«Elle a daigné m'expliquer encore: «M. Le Mesge est un savant qui m'est utile. Il connaît l'espagnol et l'italien, classe mes papiers et s'efforce de mettre en ordre ma généalogie divine. Le révérend Spardek sait l'anglais et l'allemand. Le comte Bielowsky possède à fond les langues slaves; en outre je l'aime comme un père. Il m'a connue petite du temps que je ne songeais pas encore aux bêtises que tu sais. Ils me sont indispensables dans les rapports que je peux avoir avec des visiteurs de nationalités différentes, quoique je commence à user assez bien des dialectes dont j'ai besoin... Mais voilà bien des mots, et c'est la première fois que je donne des explications sur ma conduite. Ton ami n'est pas si curieux.» Là-dessus, elle m'a congédié. Drôle de femme, en vérité. Je la crois un peu renanienne, mais avec plus d'habitude que le maître des choses de la volupté.»

—Messieurs,—dit tout à coup M. Le Mesge survenant,—que tardez-vous? On vous attend pour le dîner.

Le petit professeur était ce soir particulièrement de bonne humeur. Il avait une rosette violette neuve.

—Alors?—interrogea-t-il d'un petit air gaillard.—Vous l'avez vue?

Ni Morhange, ni moi ne lui répondîmes.

Le révérend Spardek et l'hetman de Jitomir avaient déjà commencé de dîner quand nous arrivâmes. Le soleil à son déclin mettait sur les nattes crème des reflets framboise.

—Asseyez-vous, messieurs,—fit bruyamment M. Le Mesge.—Lieutenant de Saint-Avit, vous n'étiez pas des nôtres hier soir. Vous allez goûter pour la première fois de la cuisine de Koukou, notre cuisinier bambara. Vous m'en direz des nouvelles.

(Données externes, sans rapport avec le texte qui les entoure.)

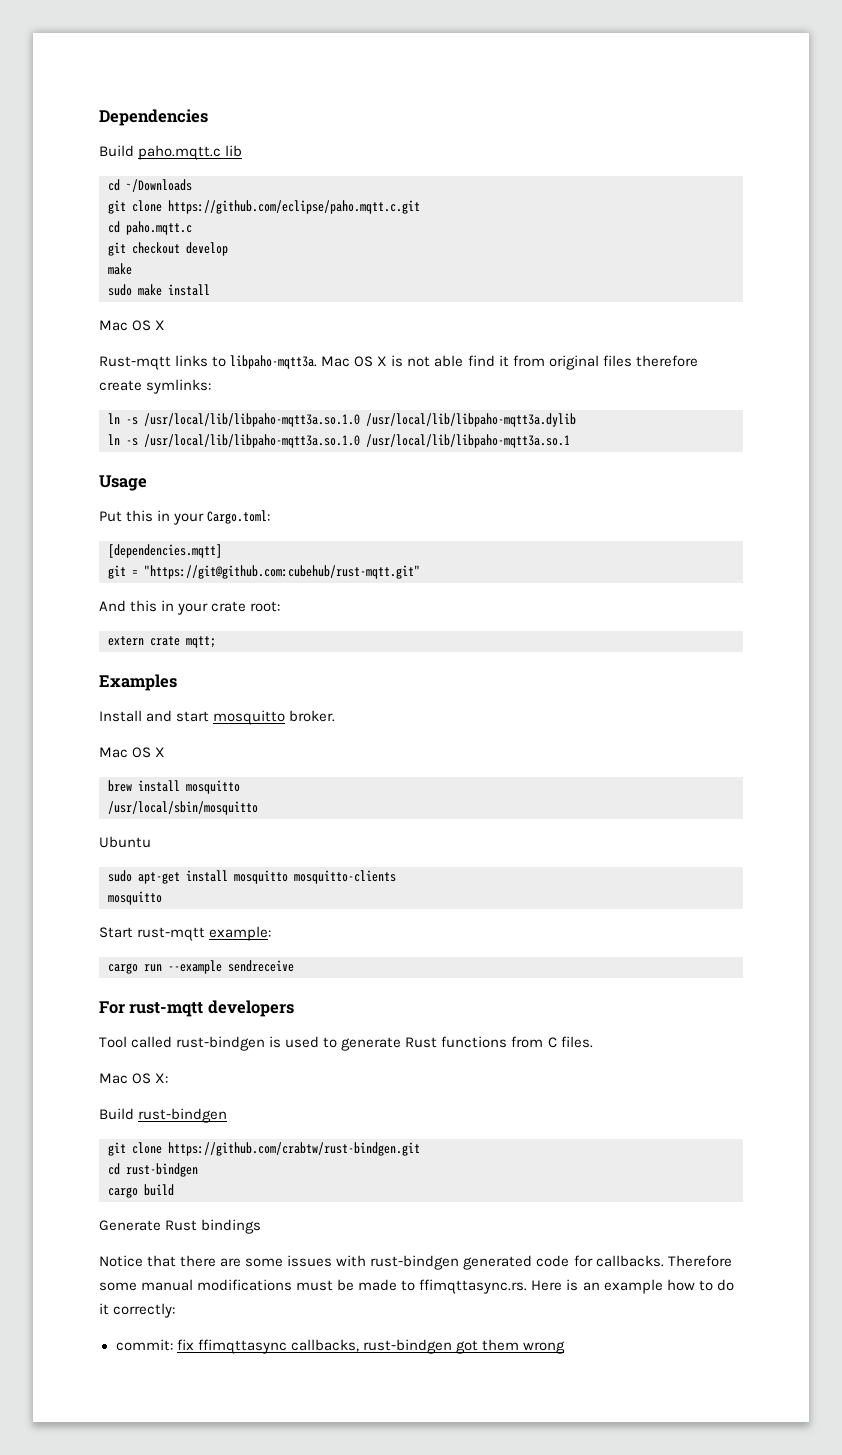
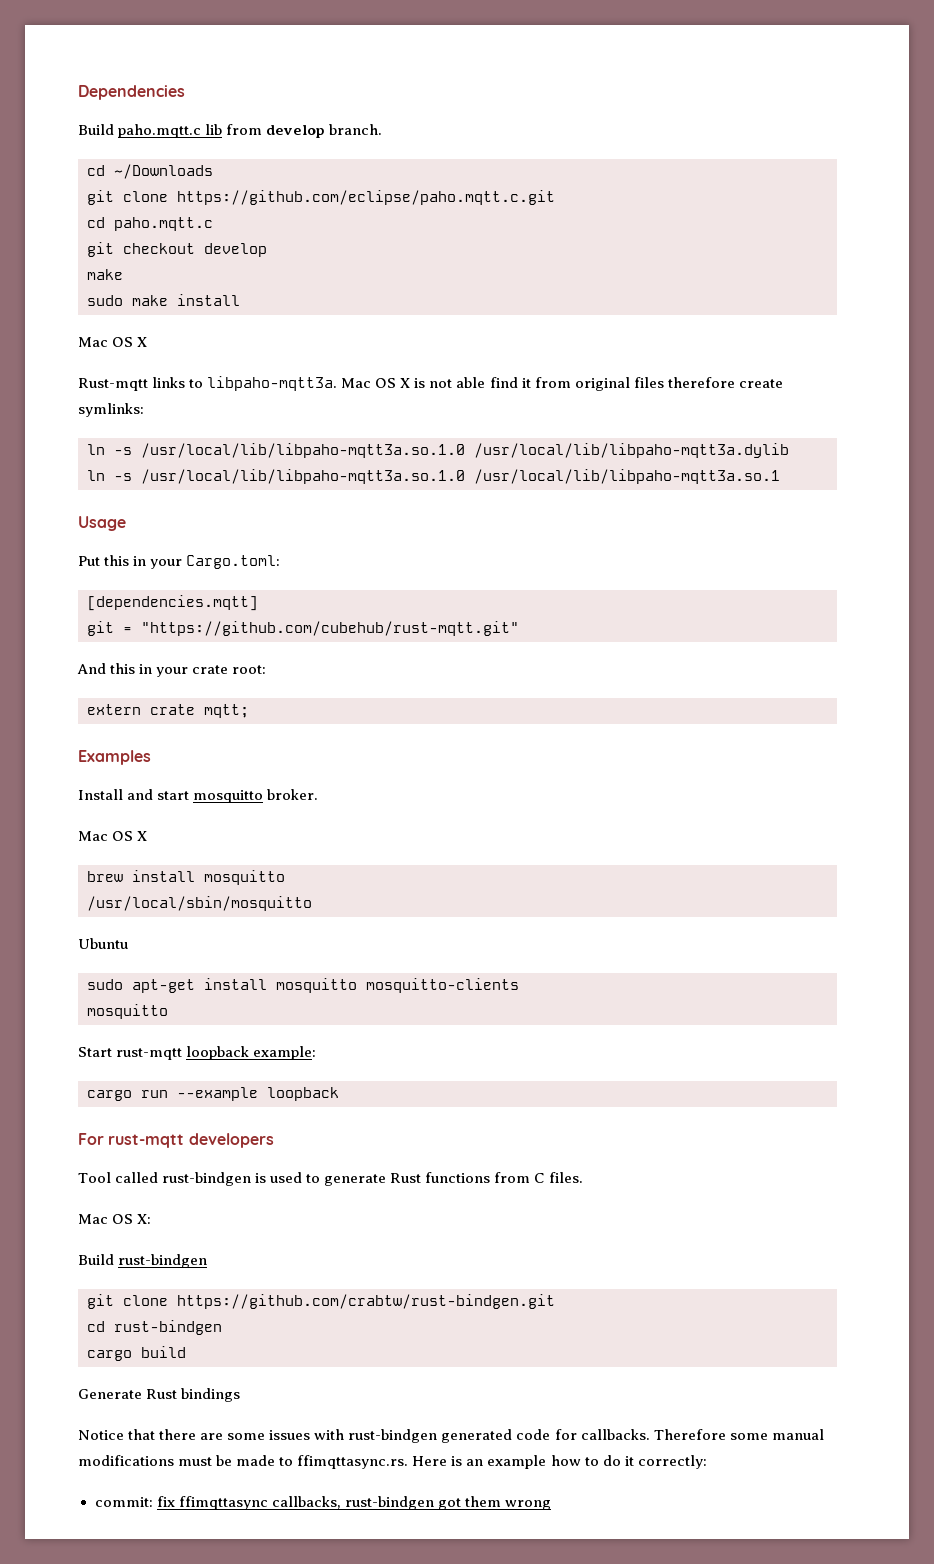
- Build paho.mqtt.c lib
+ Build paho.mqtt.c lib from develop branch.
- git = "https://git@github.com:cubehub/rust-mqtt.git"
+ git = "https://github.com/cubehub/rust-mqtt.git"
- Start rust-mqtt example:
+ Start rust-mqtt loopback example:
- cargo run --example sendreceive
+ cargo run --example loopback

Un serviteur nègre déposa devant moi un superbe grondin, émergeant d'une sauce au piment rouge comme tomate.

J'ai déjà dit que je mourais de faim. Le mets était exquis. La sauce me donna aussitôt soif.

—Hoggar blanc, 1879,—me souffla l'hetman de Jitomir, en emplissant mon gobelet d'une fine liqueur topaze.—C'est moi qui le soigne: rien pour la tête, tout pour les jambes.